◆ **DATA FOR THIS TASK**:
--- START ---
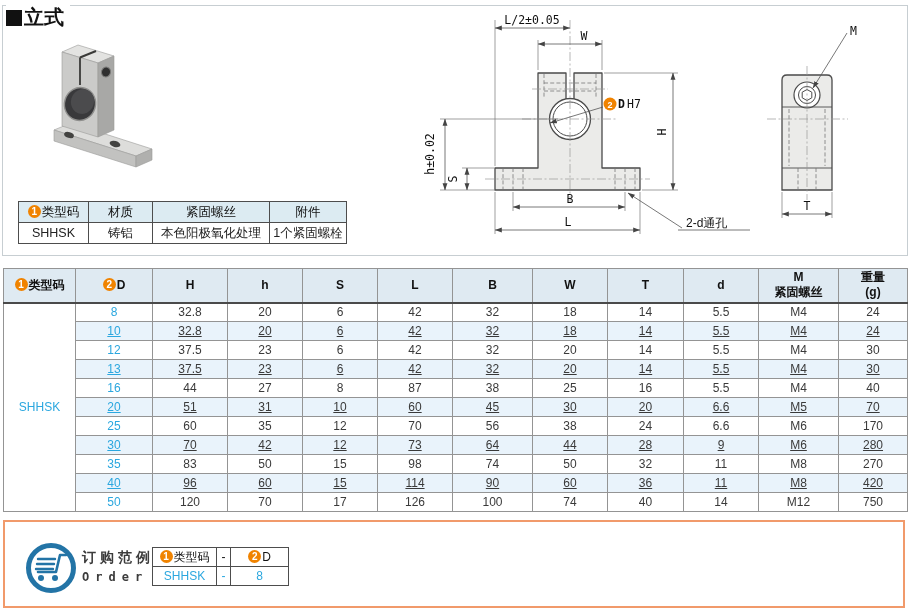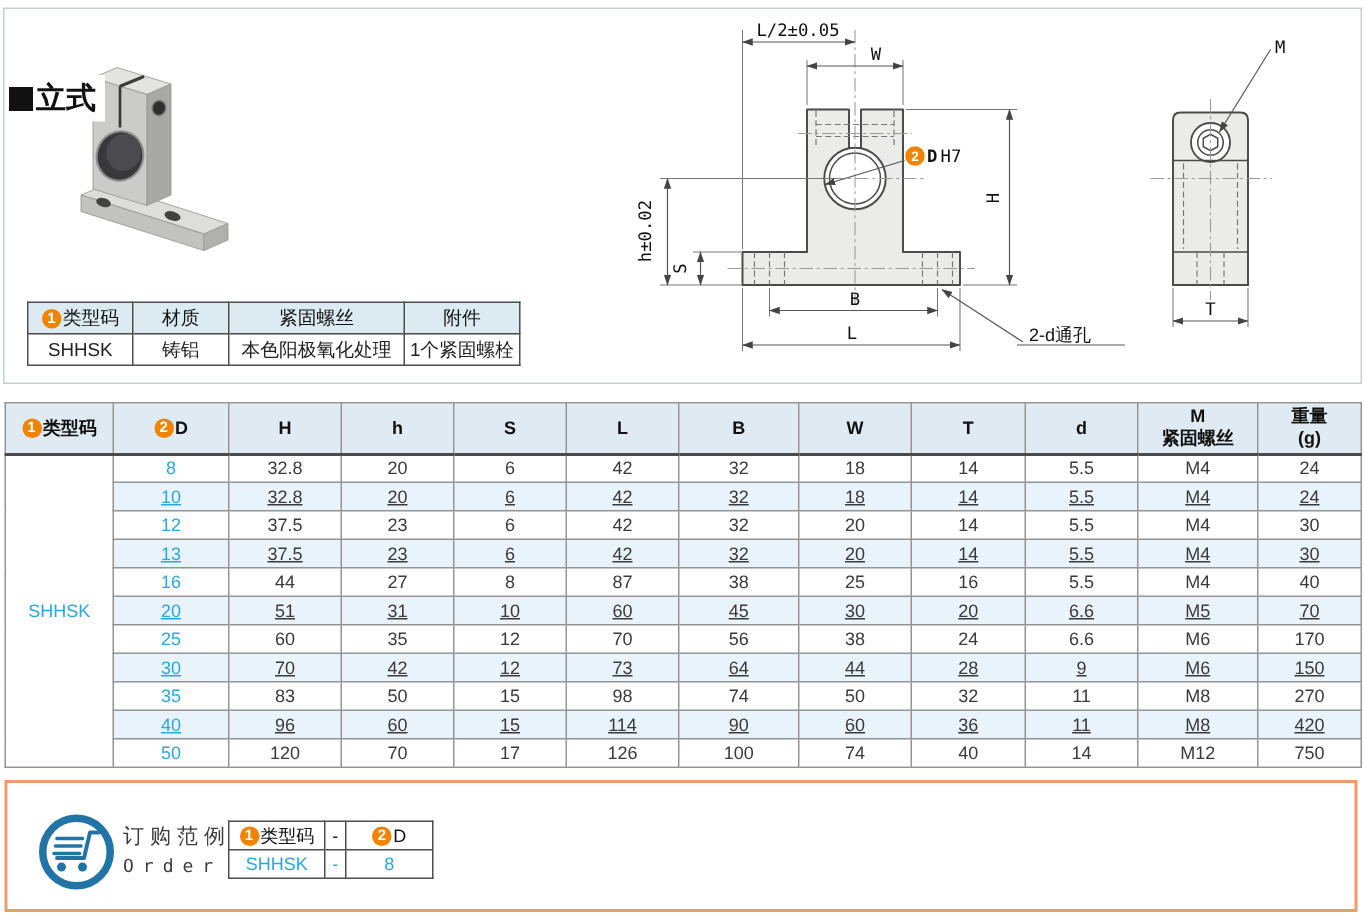--- a/index.html
+++ b/index.html
@@ -7,7 +7,7 @@
   .abs{position:absolute;}
 
   
-  .page-title{top:2px;left:6px;background:#fff;padding:2px 6px 2px 0;font-size:20px;font-weight:bold;color:#111;display:flex;align-items:center;z-index:5;margin-top:48px;}
+  .page-title{top:2px;left:6px;background:#fff;padding:2px 6px 2px 0;font-size:20px;font-weight:bold;color:#111;display:flex;align-items:center;z-index:5;}
   .title-square{display:inline-block;width:16px;height:16px;background:#111;margin-right:2px;}
 
   

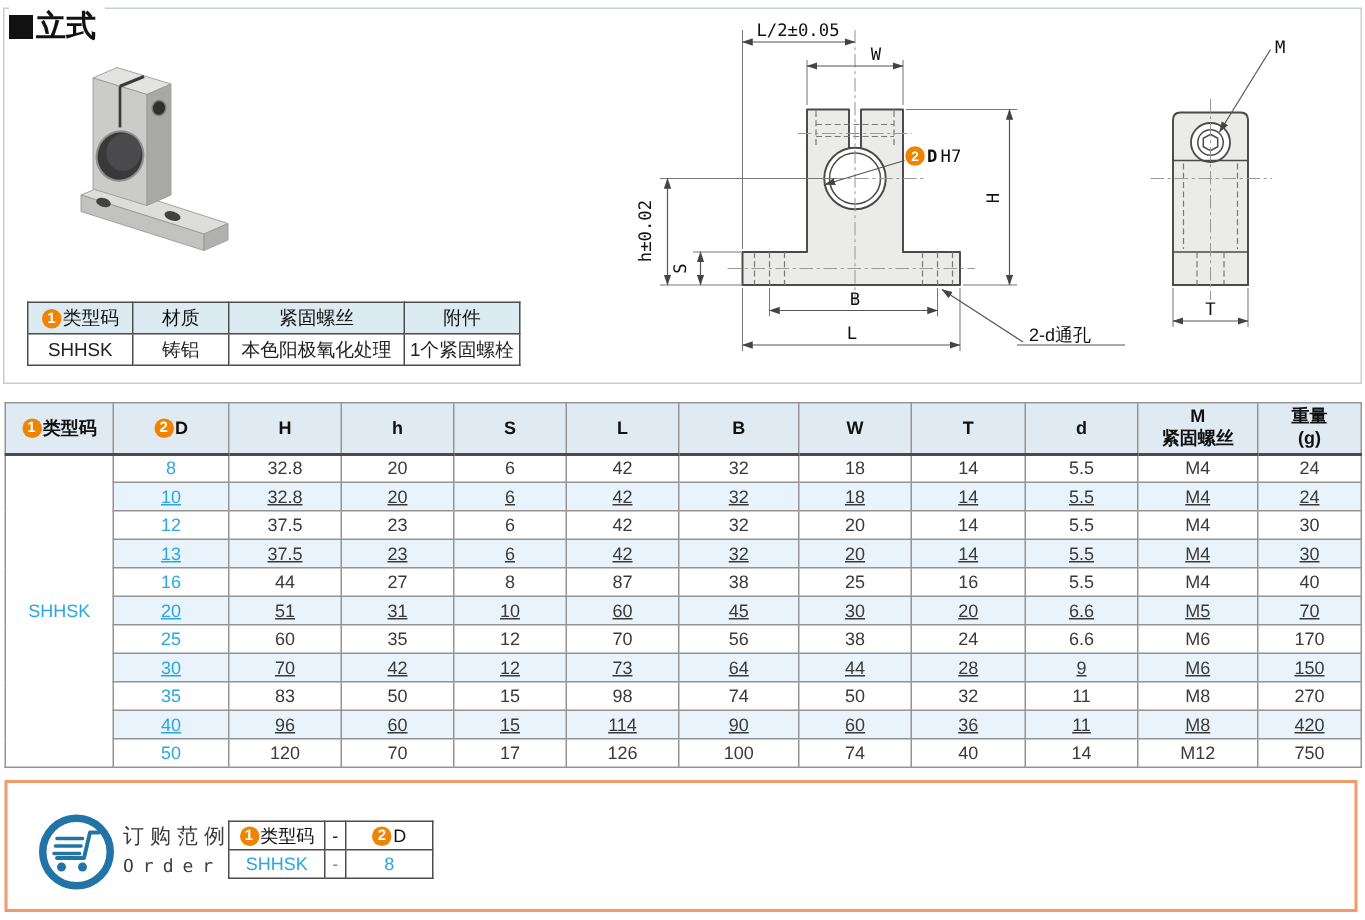--- a/index.html
+++ b/index.html
@@ -350,7 +350,7 @@
         <td>28</td>
         <td>9</td>
         <td>M6</td>
-        <td>150</td>
+        <td>280</td>
       </tr>
       <tr>
         <td class="d-cell">35</td>

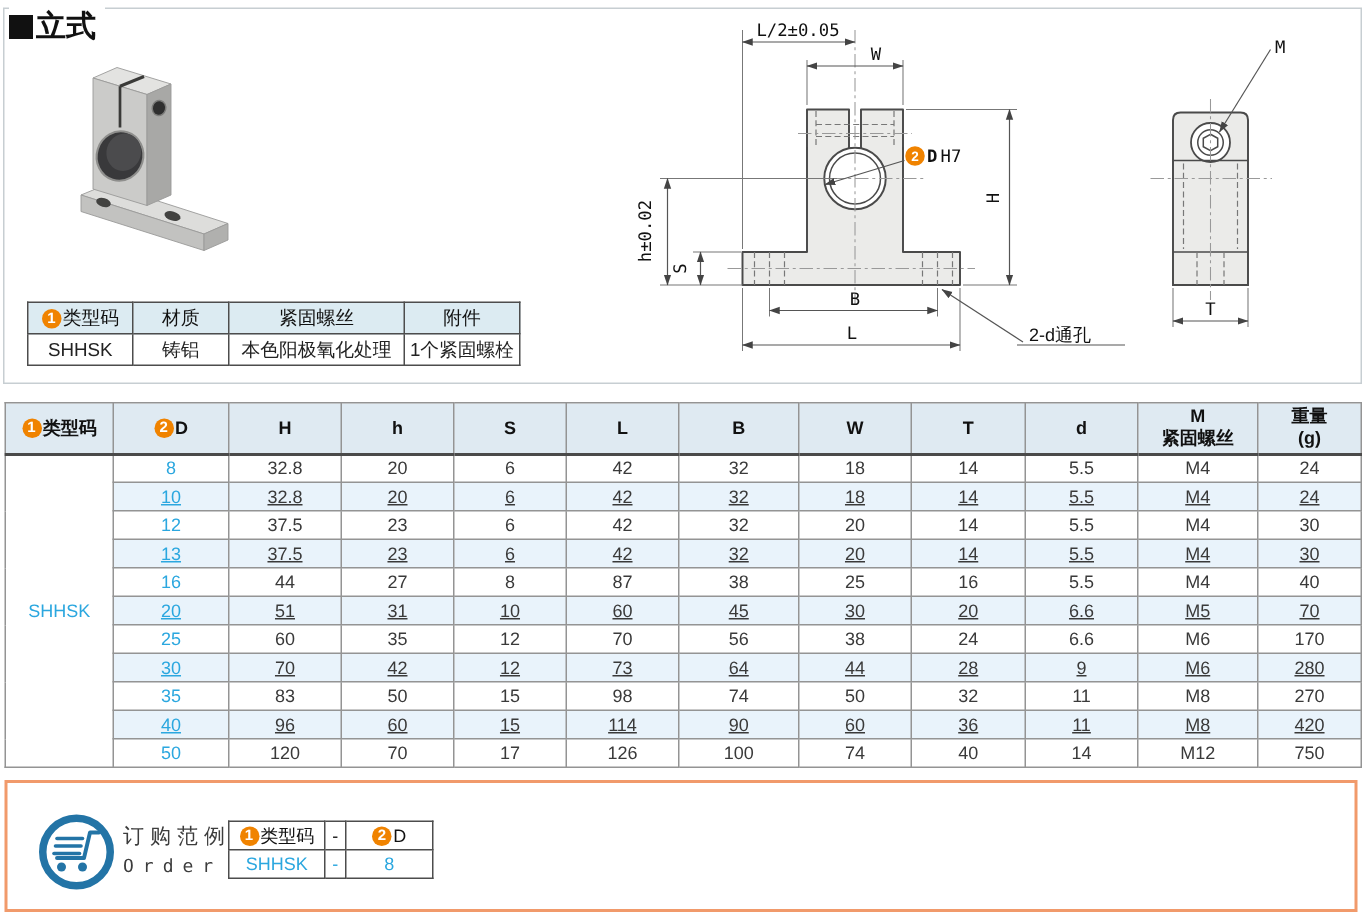--- a/index.html
+++ b/index.html
@@ -37,7 +37,7 @@
 
   
   .order-box{top:520px;left:3px;width:898px;height:84px;border:2px solid #f19a6b;background:#fff;}
-  .order-text{top:549px;left:82px;color:#3c3c3c;}
+  .order-text{top:549px;left:82px;color:#3c3c3c;font-weight:bold;}
   .order-text .cn{font-size:14px;letter-spacing:4px;}
   .order-text .en{font-size:12px;letter-spacing:6px;margin-top:3px;font-family:"DejaVu Sans Mono",monospace;}
   .order-tbl{top:547px;left:152px;}

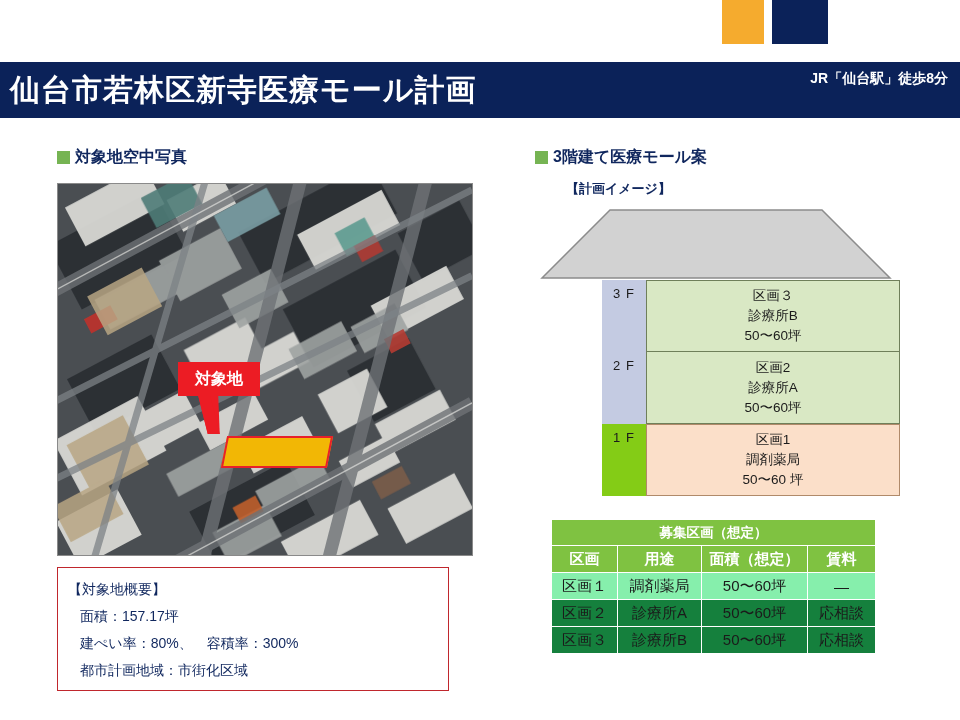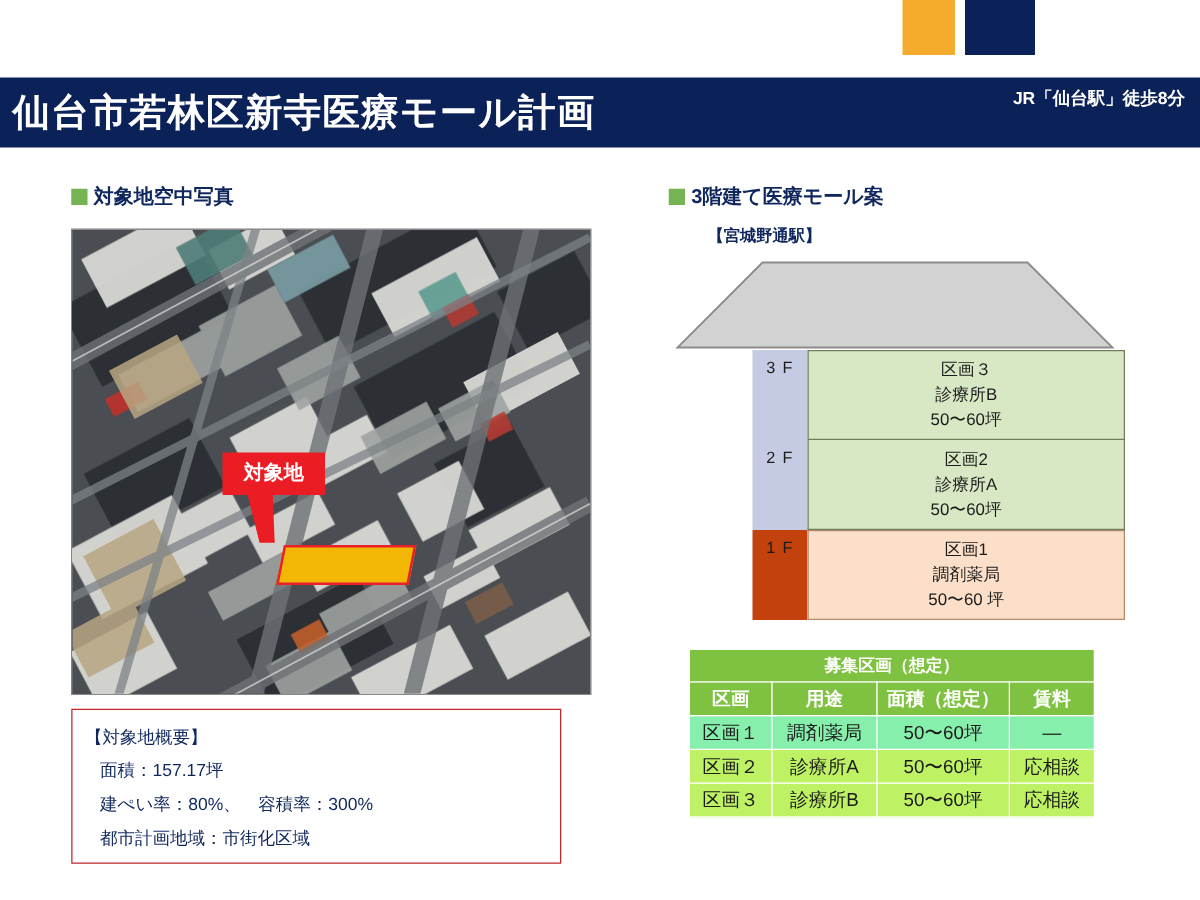--- a/index.html
+++ b/index.html
@@ -159,7 +159,7 @@
     <span class="sec-bullet"></span>
     <span class="sec-label">3階建て医療モール案</span>
   </div>
-  <div class="sub-label">【宮城野通駅】</div>
+  <div class="sub-label">【計画イメージ】</div>
 
   <div class="photo">
     <svg class="photo-canvas" viewBox="0 0 416 373" preserveAspectRatio="none">

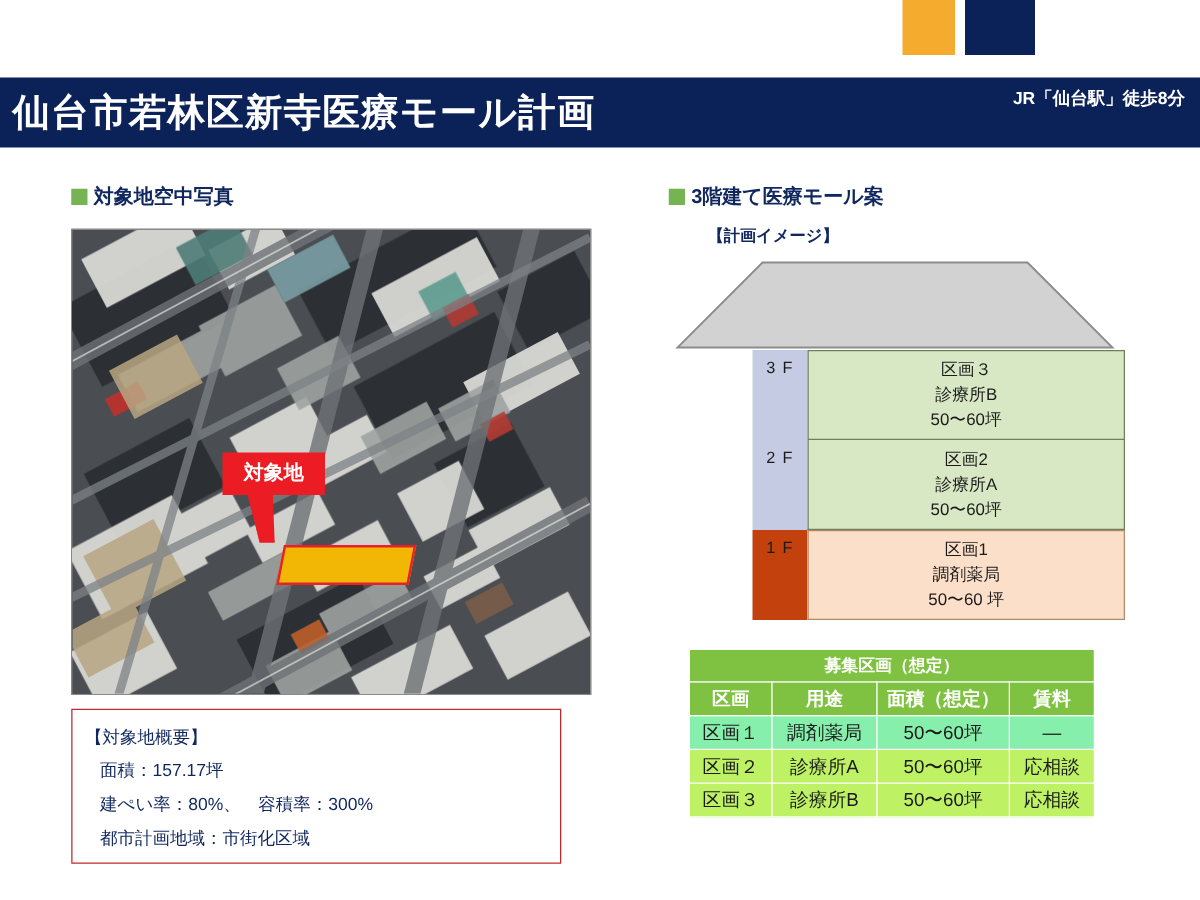--- a/index.html
+++ b/index.html
@@ -104,7 +104,7 @@
   }
   .f3 .floor-tag { background: #c4cbe2; height: 72px; }
   .f2 .floor-tag { background: #c4cbe2; height: 72px; }
-  .f1 .floor-tag { background: #c2410c; height: 72px; }
+  .f1 .floor-tag { background: #84cc16; height: 72px; }
   .f3 .floor-body { background: #d9e8c4; height: 72px; }
   .f2 .floor-body { background: #d9e8c4; height: 72px; border-top: none; }
   .f1 .floor-body { background: #fbdfc9; border-color: #b08a6a; height: 72px; }

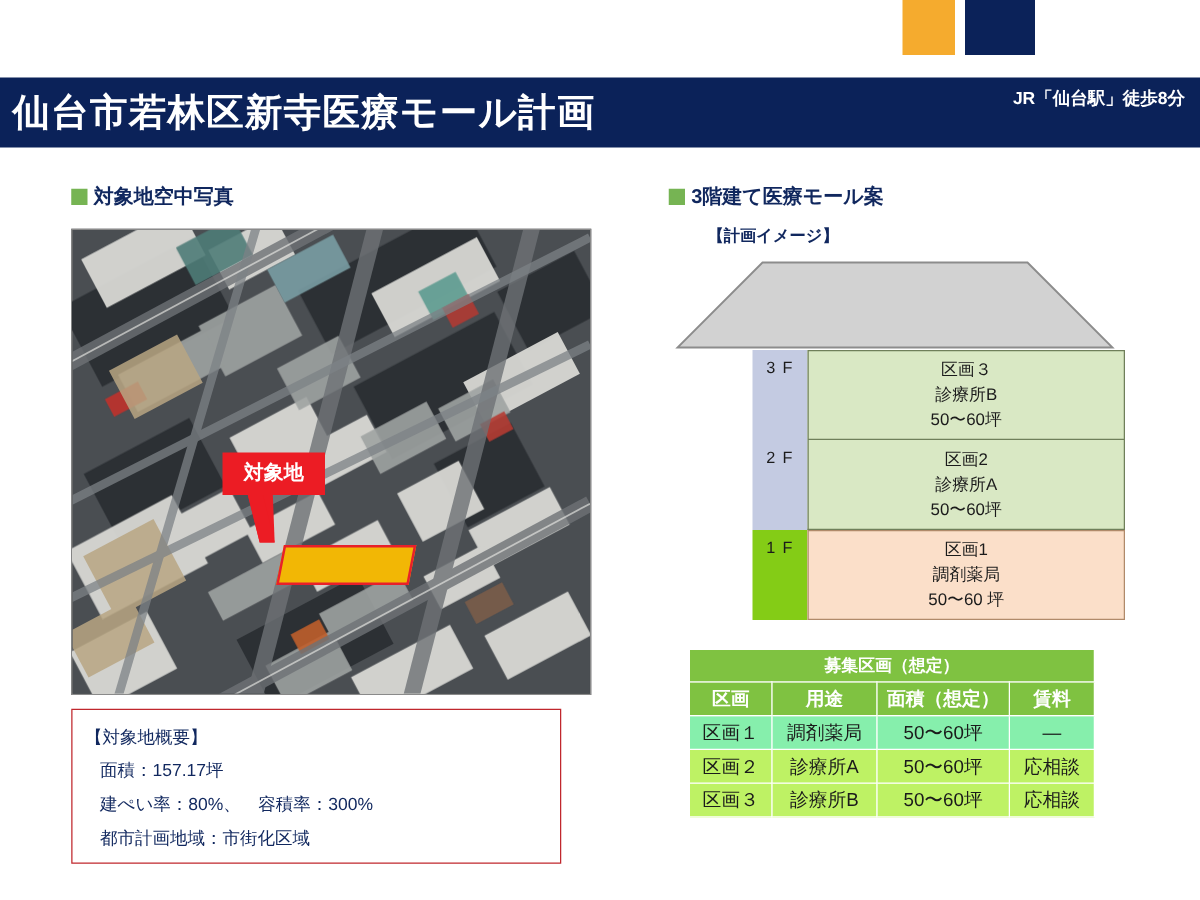--- a/index.html
+++ b/index.html
@@ -124,7 +124,7 @@
   }
   .units .colhead { background: #7fc241; color: #ffffff; font-weight: bold; }
   .units .r-peach td { background: #86efac; }
-  .units .r-green td { background: #bef264; text-align: center; }
+  .units .r-green td { background: #15803d; text-align: center; }
   .units col.c1 { width: 66px; }
   .units col.c2 { width: 84px; }
   .units col.c3 { width: 106px; }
--- END ---
◆ **REQUIREMENT**: Copy the listing word for word, excluding its pictures.

◆ **RESULT**:
--- a/index.html
+++ b/index.html
@@ -7,7 +7,7 @@
   .abs{position:absolute;}
 
   
-  .page-title{top:2px;left:6px;background:#fff;padding:2px 6px 2px 0;font-size:20px;font-weight:bold;color:#111;display:flex;align-items:center;z-index:5;margin-top:48px;}
+  .page-title{top:2px;left:6px;background:#fff;padding:2px 6px 2px 0;font-size:20px;font-weight:bold;color:#111;display:flex;align-items:center;z-index:5;}
   .title-square{display:inline-block;width:16px;height:16px;background:#111;margin-right:2px;}
 
   

--- a/index.html
+++ b/index.html
@@ -350,7 +350,7 @@
         <td>28</td>
         <td>9</td>
         <td>M6</td>
-        <td>150</td>
+        <td>280</td>
       </tr>
       <tr>
         <td class="d-cell">35</td>

--- a/index.html
+++ b/index.html
@@ -37,7 +37,7 @@
 
   
   .order-box{top:520px;left:3px;width:898px;height:84px;border:2px solid #f19a6b;background:#fff;}
-  .order-text{top:549px;left:82px;color:#3c3c3c;}
+  .order-text{top:549px;left:82px;color:#3c3c3c;font-weight:bold;}
   .order-text .cn{font-size:14px;letter-spacing:4px;}
   .order-text .en{font-size:12px;letter-spacing:6px;margin-top:3px;font-family:"DejaVu Sans Mono",monospace;}
   .order-tbl{top:547px;left:152px;}

--- a/index.html
+++ b/index.html
@@ -159,7 +159,7 @@
     <span class="sec-bullet"></span>
     <span class="sec-label">3階建て医療モール案</span>
   </div>
-  <div class="sub-label">【宮城野通駅】</div>
+  <div class="sub-label">【計画イメージ】</div>
 
   <div class="photo">
     <svg class="photo-canvas" viewBox="0 0 416 373" preserveAspectRatio="none">

--- a/index.html
+++ b/index.html
@@ -104,7 +104,7 @@
   }
   .f3 .floor-tag { background: #c4cbe2; height: 72px; }
   .f2 .floor-tag { background: #c4cbe2; height: 72px; }
-  .f1 .floor-tag { background: #c2410c; height: 72px; }
+  .f1 .floor-tag { background: #84cc16; height: 72px; }
   .f3 .floor-body { background: #d9e8c4; height: 72px; }
   .f2 .floor-body { background: #d9e8c4; height: 72px; border-top: none; }
   .f1 .floor-body { background: #fbdfc9; border-color: #b08a6a; height: 72px; }

--- a/index.html
+++ b/index.html
@@ -124,7 +124,7 @@
   }
   .units .colhead { background: #7fc241; color: #ffffff; font-weight: bold; }
   .units .r-peach td { background: #86efac; }
-  .units .r-green td { background: #bef264; text-align: center; }
+  .units .r-green td { background: #15803d; text-align: center; }
   .units col.c1 { width: 66px; }
   .units col.c2 { width: 84px; }
   .units col.c3 { width: 106px; }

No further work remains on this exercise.